Drei der Oberärzte hätten angesichts des ernüchternden Gesprächsverlaufs direkt vor Ort ihre Kündigungen auf den Tisch gelegt. Ein vierter hegt noch die Hoffnung, dass die Entscheider sich den Argumenten in den nächsten Tagen doch noch zugänglich zeigen und dies auch konkret hinterlegen. Andernfalls werde auch dieser kündigen, heißt es. Und weitere könnten folgen: Ingesamt hatten 19 Schopfheimer Ärzte in Reaktion auf die Pläne mit Kündigung gedroht. Wirksam werden die nun eingereichten Kündigungen auf August bzw. Dezember.

„Für mich ist das medizinisch wie persönlich eine absolute Katastrophe. Ich bin fassungslos und versuche noch immer, zu verstehen, was hier gerade vor sich geht“, bekennt Michael Maraun, Chefarzt der Inneren Medizin und Leiter der renommierten Diabetologie, am Tag nach den Gesprächen offen seine Betroffenheit.

„Diese Ärzte fahren die Notdienste, und gemeinsam sind wir ein über lange Jahre hinweg eingespieltes Team in der Leitung der Abteilung“, sagt er. „Ich weiß nicht, wie ich es ohne die drei schaffen soll, den Betrieb aufrecht zu erhalten.“

Betroffene bezweifeln Sinn und Zweck der Umstrukturierung

Maraun hatte dem Gespräch in seiner Funktion als Leiter der „Inneren“ beigewohnt, sich in der inhaltlichen Diskussion aber zurückgehalten und eher versucht, Brücken zwischen Geschäftsführer und Oberärzten zu bauen, berichtet er. „Da aber war an diesem Abend nichts zu machen.“

Ebenso wie „seine“ Ärzte steht Maraun den Plänen der Klinikleitung kritisch gegenüber und kann die Sinnhaftigkeit der geplanten Maßnahmen absolut nicht erkennen – besonders angesichts des auf zwei bis drei Jahre angelegten Provisoriumscharakters bis zur „großen“ Lösung im neuen Zentralklinikum: Die Auflösung etablierter und eingespielter Strukturen und Mitarbeiterteams am Schopfheimer Standort, die große Verschieberei von Abteilungen, Zuständigkeiten und vor allem von Mitarbeitern, und nicht zuletzt der Umstand, dass die Betroffenen nicht in die Überlegungen einbezogen und mitgenommen wurden. „Bis jetzt konnte uns niemand darlegen, wie das zur Lösung der unbestreitbar vorhandenen wirtschaftlichen Probleme der Kreiskliniken beitragen soll“, sagt Maraun.
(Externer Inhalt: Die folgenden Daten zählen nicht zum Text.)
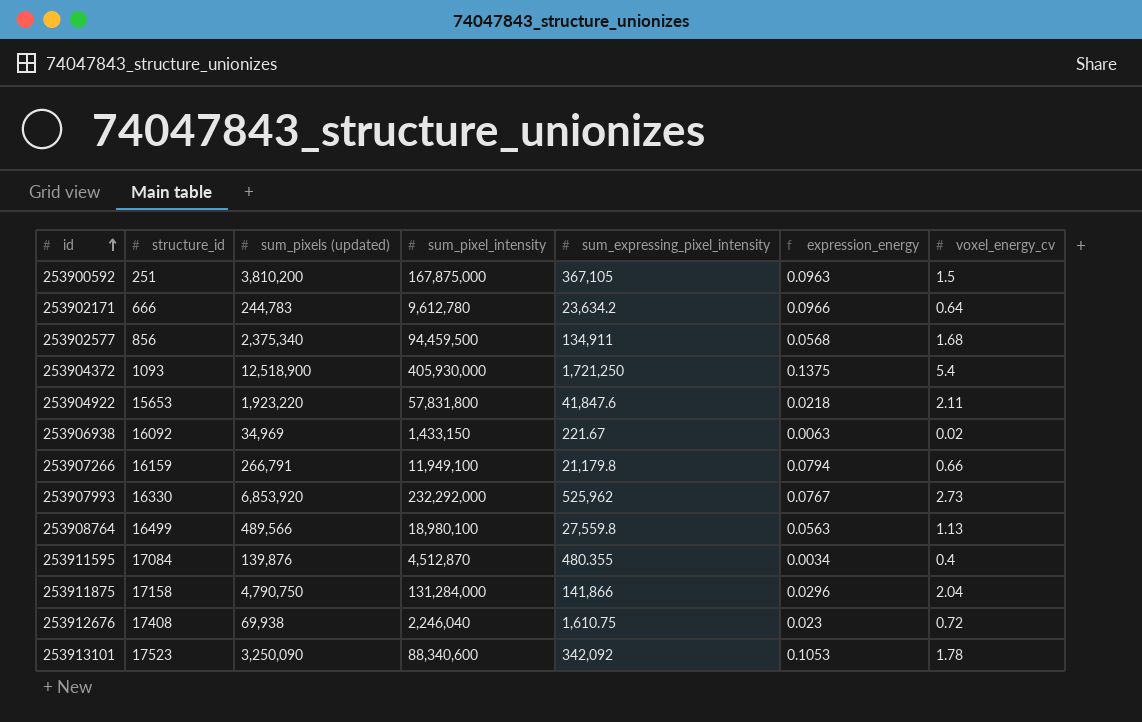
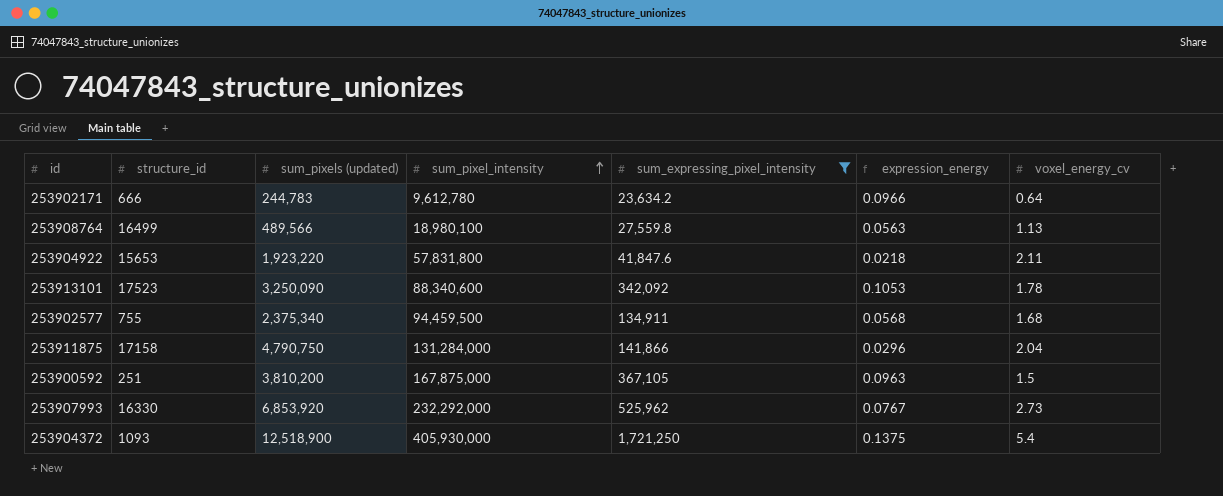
filter: none -> sum_expressing_pixel_intensity >= 23,634.2
row order: id ascending -> sum_pixel_intensity ascending
253902577 | structure_id: 856 -> 755

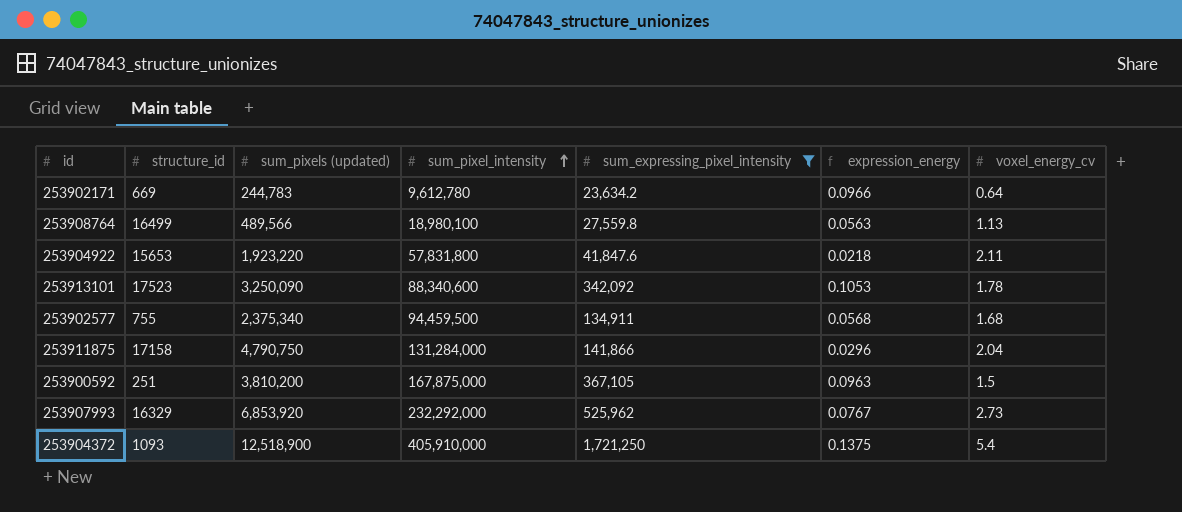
253902171 | structure_id: 666 -> 669
253907993 | structure_id: 16330 -> 16329
253904372 | sum_pixel_intensity: 405,930,000 -> 405,910,000

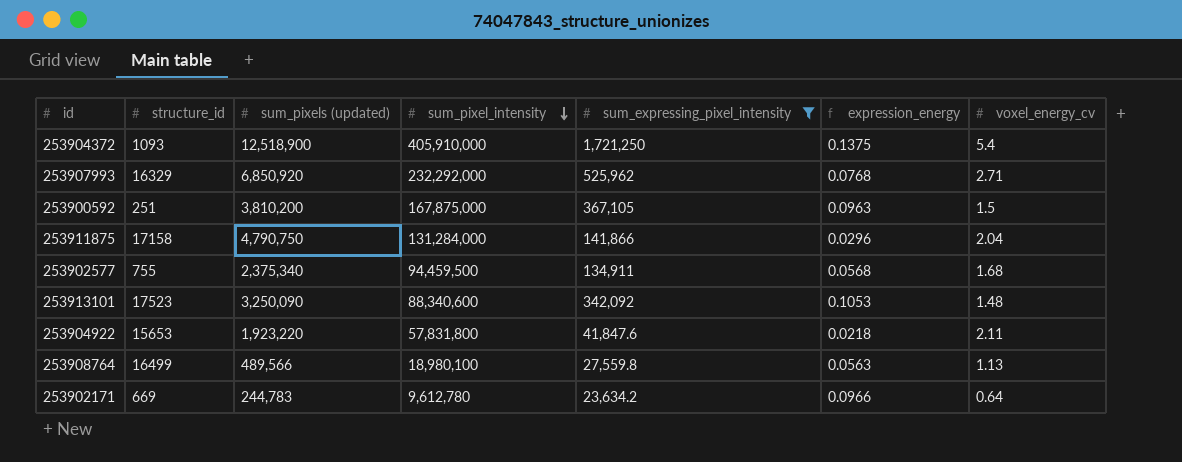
row order: sum_pixel_intensity ascending -> sum_pixel_intensity descending
253907993 | sum_pixels (updated): 6,853,920 -> 6,850,920
253907993 | expression_energy: 0.0767 -> 0.0768
253907993 | voxel_energy_cv: 2.73 -> 2.71
253913101 | voxel_energy_cv: 1.78 -> 1.48

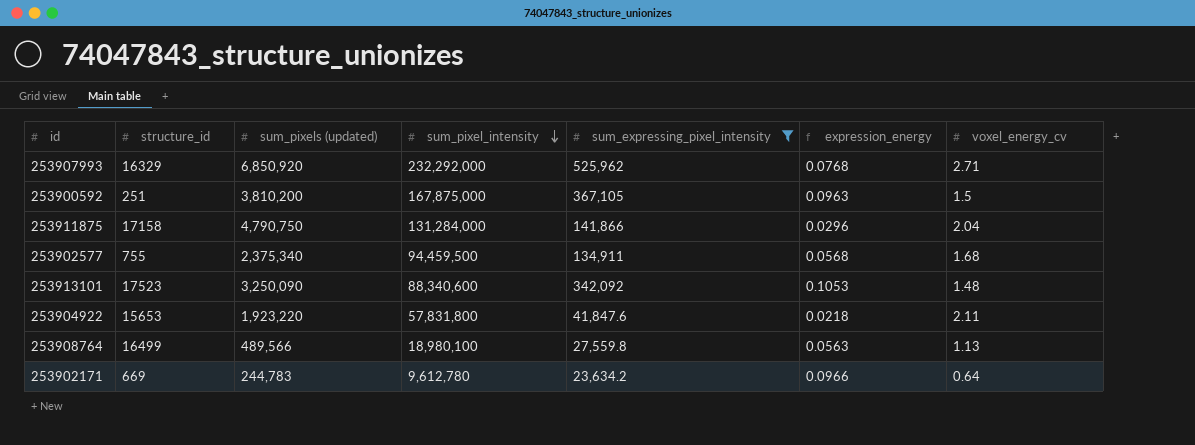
row 253904372: 1093 | 12,518,900 | 405,910,000 | 1,721,250 | 0.1375 | 5.4 -> none

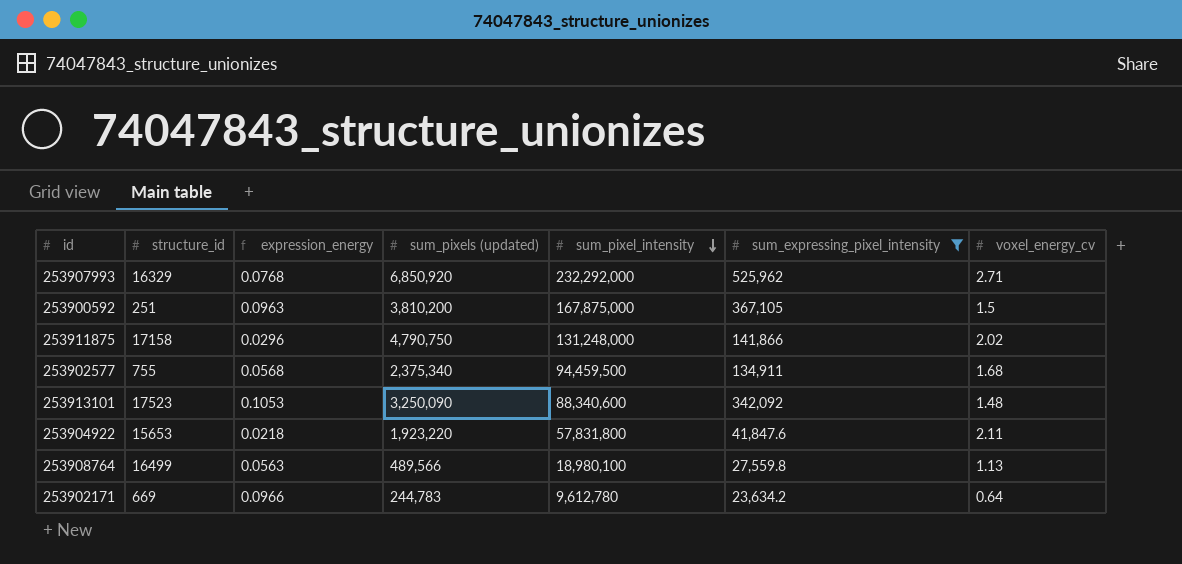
column expression_energy | position: 6 -> 3
253911875 | sum_pixel_intensity: 131,284,000 -> 131,248,000
253911875 | voxel_energy_cv: 2.04 -> 2.02

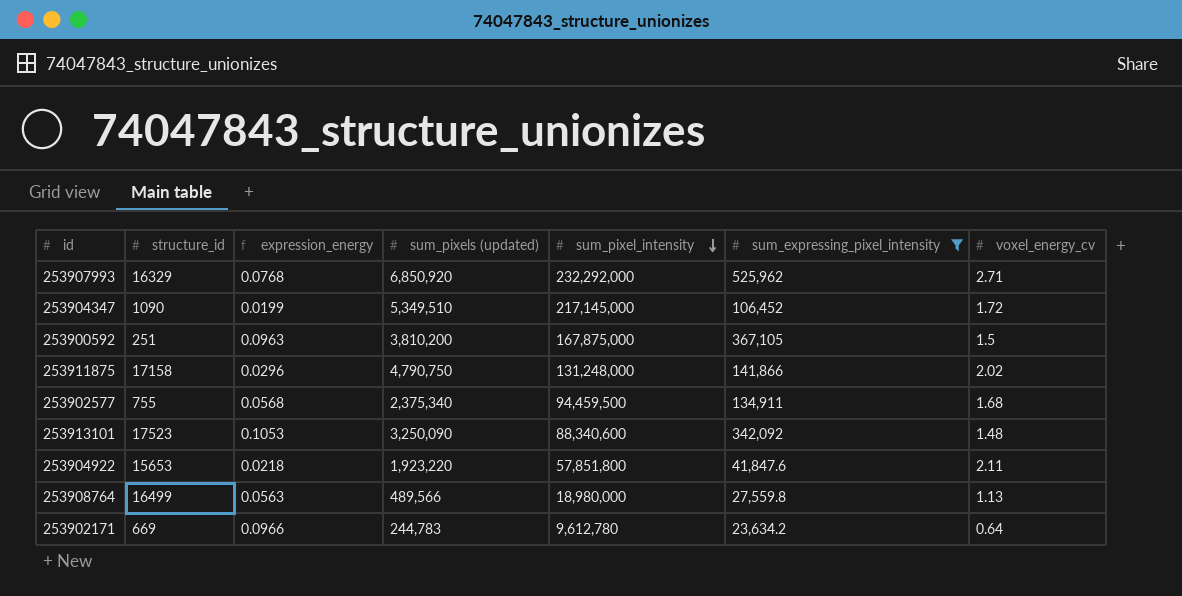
row 253904347: none -> 1090 | 0.0199 | 5,349,510 | 217,145,000 | 106,452 | 1.72
253904922 | sum_pixel_intensity: 57,831,800 -> 57,851,800
253908764 | sum_pixel_intensity: 18,980,100 -> 18,980,000

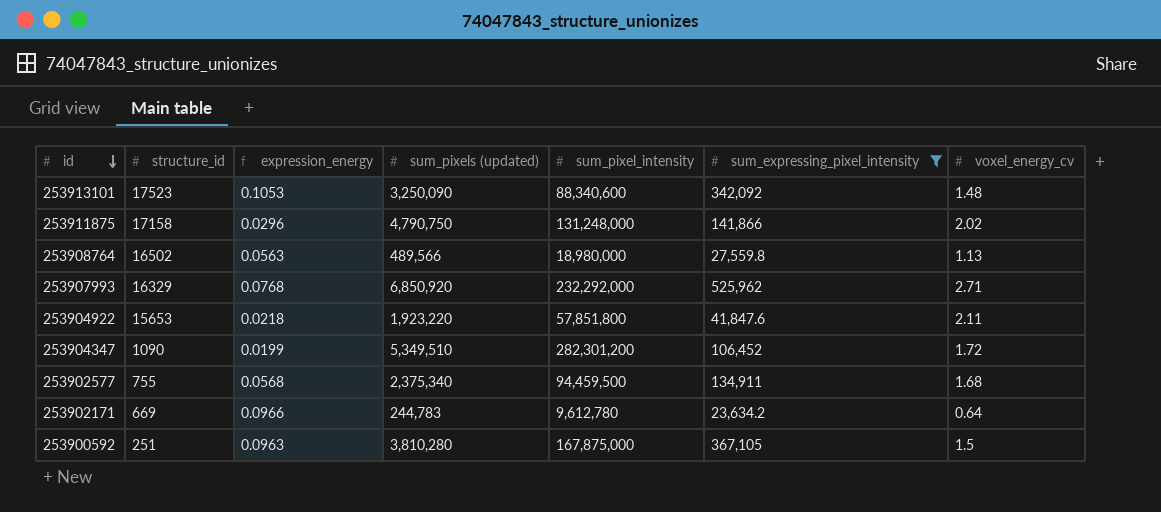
row order: sum_pixel_intensity descending -> id descending
253908764 | structure_id: 16499 -> 16502
253904347 | sum_pixel_intensity: 217,145,000 -> 282,301,200
253900592 | sum_pixels (updated): 3,810,200 -> 3,810,280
„Ohne Personal wird es schwierig“

Als Leiter sieht er sich nun in der Pflicht, seine Abteilung mit Blick auf seine Mitarbeiter – unter ihnen über ein Dutzend Assistenzärzte – und auf die Patienten irgendwie auf Kurs zu halten. „Aber ohne Personal wird das schwierig.“

Diese Problem trifft zwar aus aktuellen Gründen besonders Schopfheim. Tatsächlich aber verzeichnete auch der Lörracher Standort im vergangenen Jahr einen empfindlichen Exodus (nicht nur) an Oberärzten.


Klinik äußert sich nicht

Von Seiten der Klinik gibt es zum Vorgang keine Stellungnahme. „Aus grundsätzlichen Erwägungen äußert sich die Klinikleitung im Moment nicht zu personellen Themen“, schreibt Pressesprecherin Marion Steger auf Anfrage unserer Zeitung und verweist für Weiteres auf die Sondersitzung des Kreistags, in der gestern Nachmittag über die Umstrukturierung gesprochen wurde.